L'utilisation ozempique monte parmi les adolescents – mais les experts ont un avertissement pour les parents

C'est la solution chaude qui a pris Hollywood – et maintenant lycée – par tempête.

Selon Truveta, Ozempic et d'autres médicaments de perte de poids «miracle» sont prescrits aux adolescents en nombre record, avec des prescriptions parmi les 12 à 17 ans, sautant 50% en 2024, selon Truveta.

Une autre étude de l'Institut de recherche Evernorth, tel que rapporté par Reuters, a enregistré une augmentation de 68% de l'utilisation chez les adolescents dans son ensemble.

Mais alors que les coups de feu minces comme Wegovy peuvent réduire les têtes de taille, certains experts disent que les parents devraient pomper les freins – avant de transformer leurs enfants en coussins d'épingle.

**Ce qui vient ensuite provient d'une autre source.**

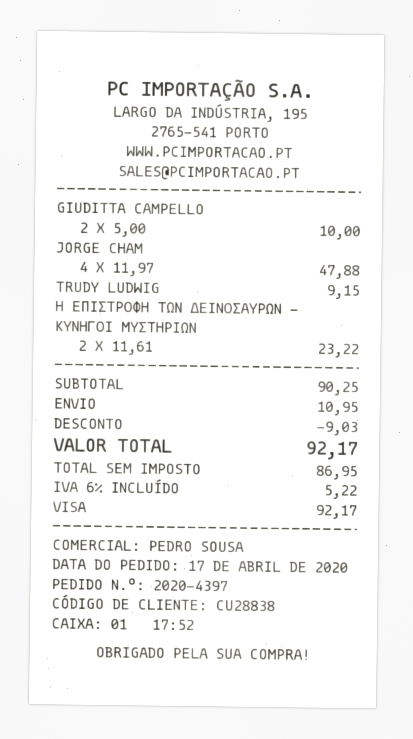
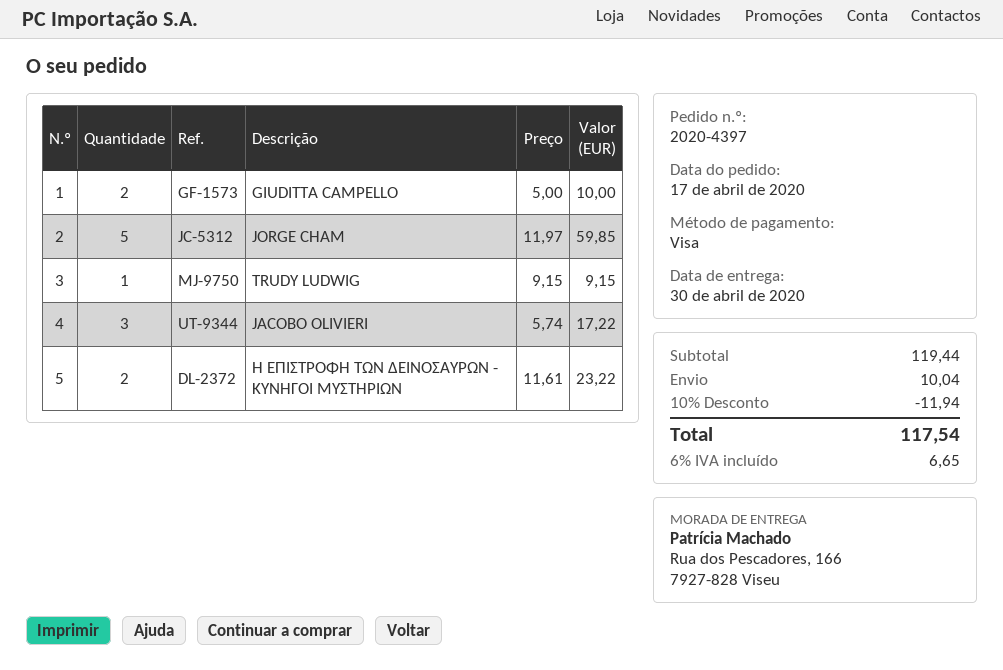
JORGE CHAM: 4 x 11.97 = 47.88 -> 5 x 11.97 = 59.85
JACOBO OLIVIERI: none -> 3 x 5.74 = 17.22
subtotal: 90.25 -> 119.44
discount: 9.03 -> 11.94
shipping: 10.95 -> 10.04
tax: 6% = 5.22 -> 6% = 6.65
total: 92.17 -> 117.54

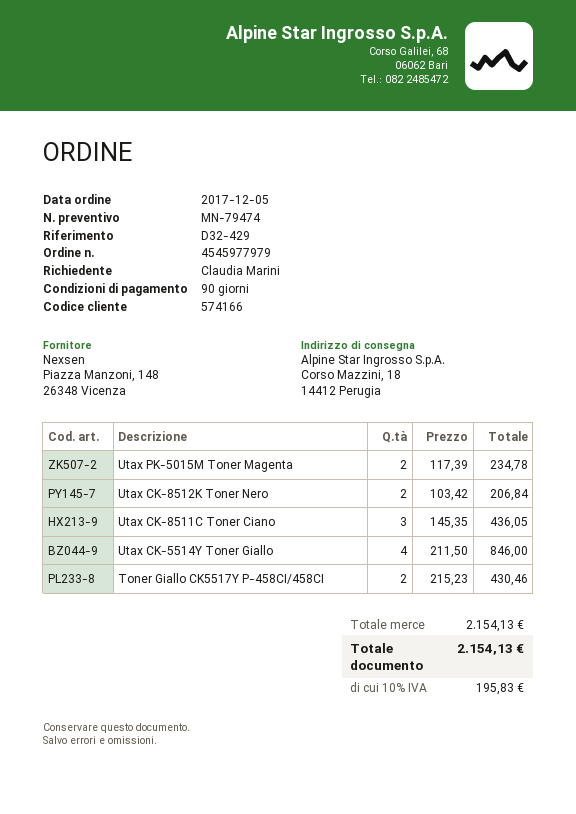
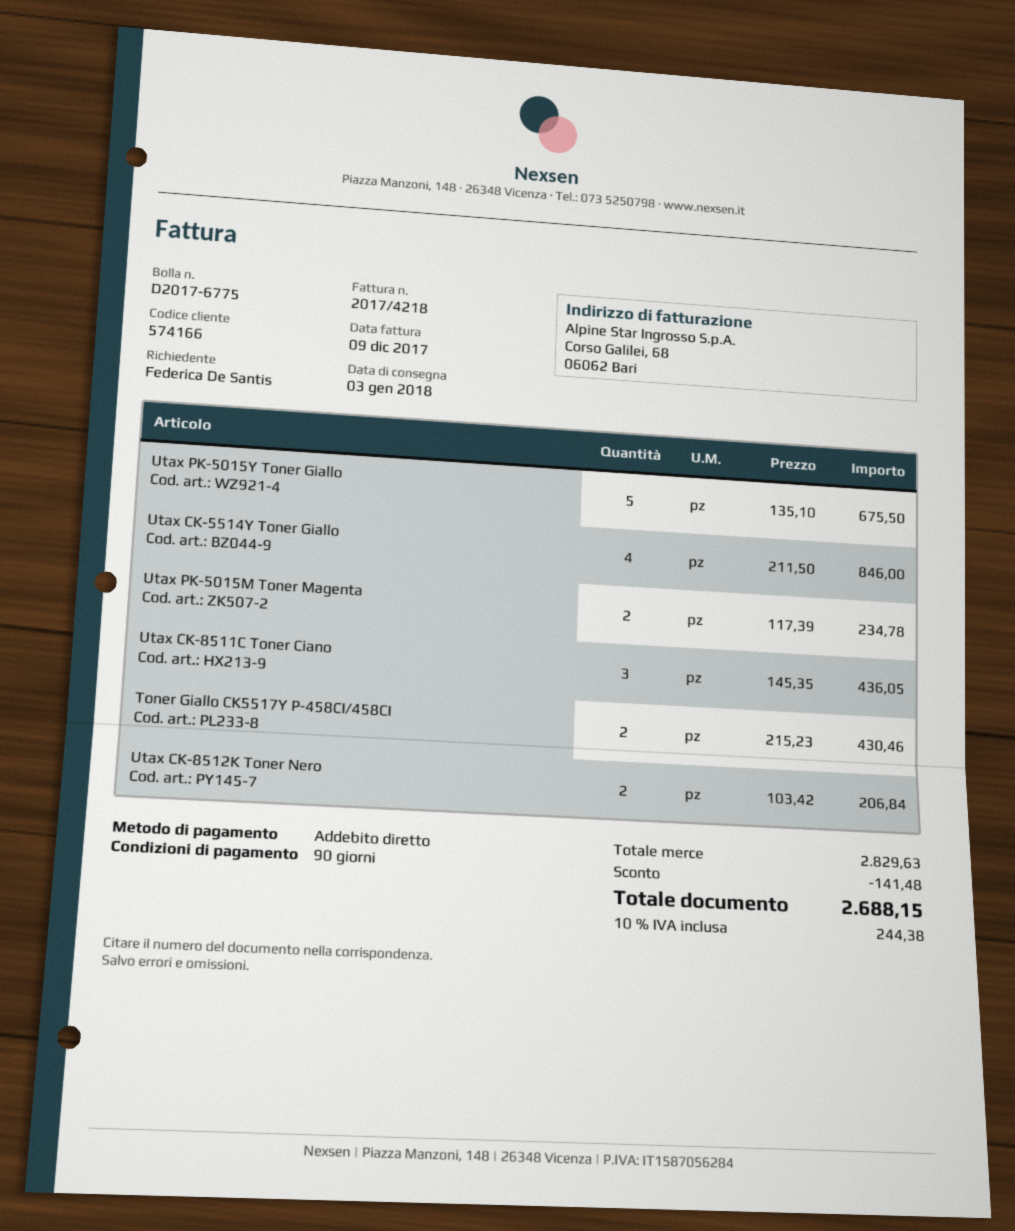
ordered by: Claudia Marini -> Federica De Santis
Utax PK-5015Y Toner Giallo: none -> 5 x 135.10 = 675.50
subtotal: 2154.13 -> 2829.63
discount: none -> 141.48
tax: 10% = 195.83 -> 10% = 244.38
total: 2154.13 -> 2688.15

Le Dr Robert Siegel, pédiatre au Cincinnati Children's Hospital, n'a pas haché des mots, disant à l'agence de presse: «Ces médicaments sont probablement nécessaires pendant très longtemps pour maintenir le poids.»

Il a ajouté que «nous n'avons qu'une expérience à court terme avec eux.»

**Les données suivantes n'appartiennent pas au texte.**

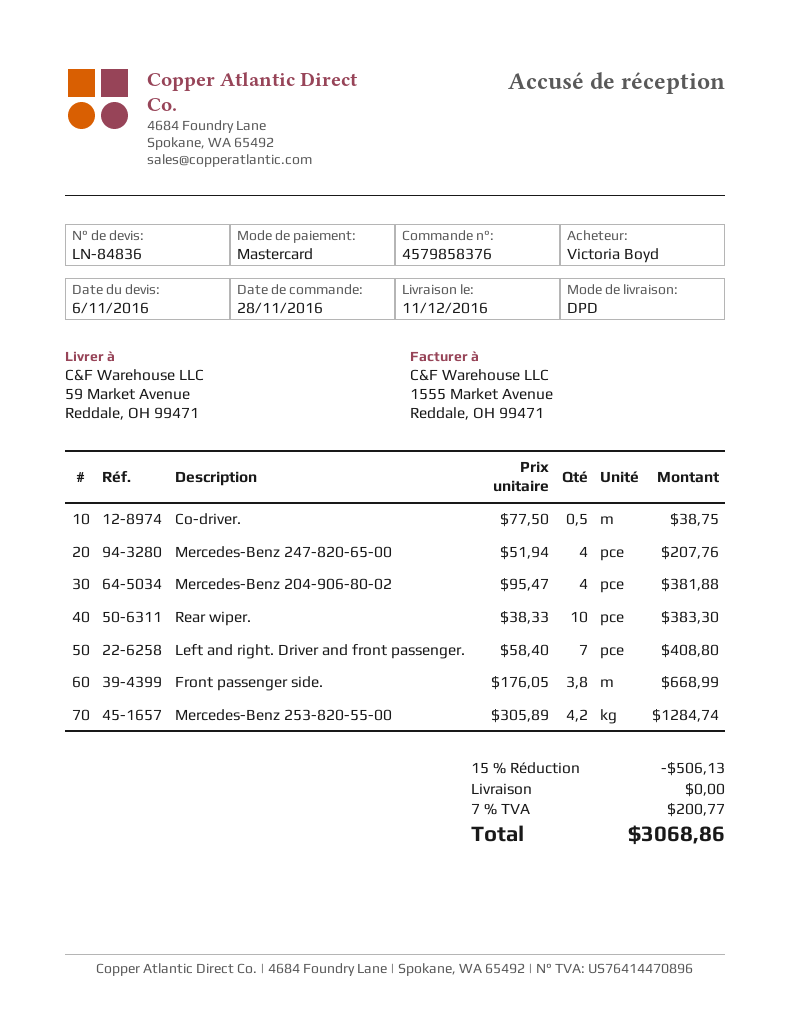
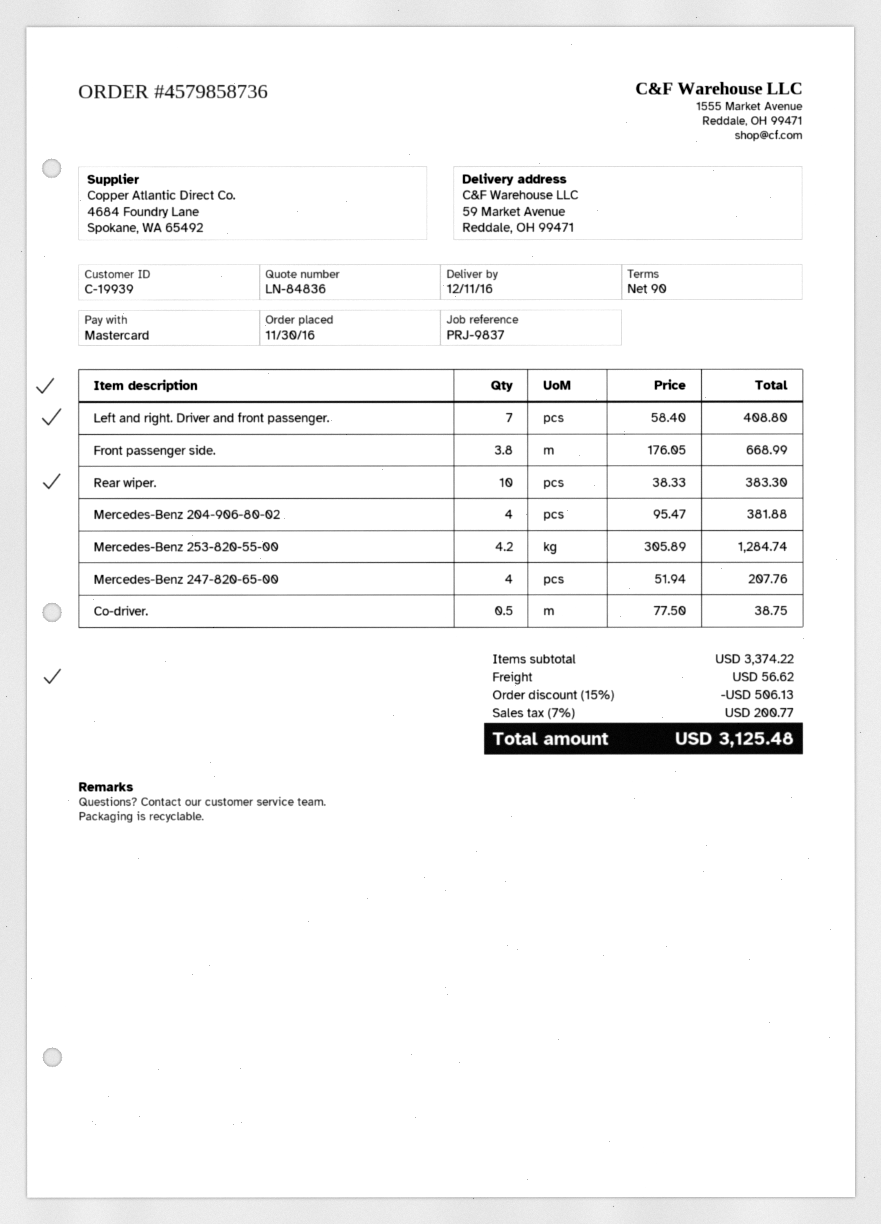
order number: 4579858376 -> 4579858736
order date: 2016-11-28 -> 2016-11-30
shipping: 0.00 -> 56.62
total: 3068.86 -> 3125.48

En d'autres termes, nous avons à peine rayé la surface de ce que ces médicaments pourraient faire pour la culture du corps – et les enfants pourraient être coincés sur eux à vie.

La pointe des prescriptions d'adolescents intervient après que Wegovy a été approuvé pour les adolescents fin 2022.

Depuis lors, les familles désespérées de repousser l'épidémie d'obésité – qui affecte 1 adolescents américains sur 4 – se sont tournés vers les médicaments GLP-1 en nombre croissant.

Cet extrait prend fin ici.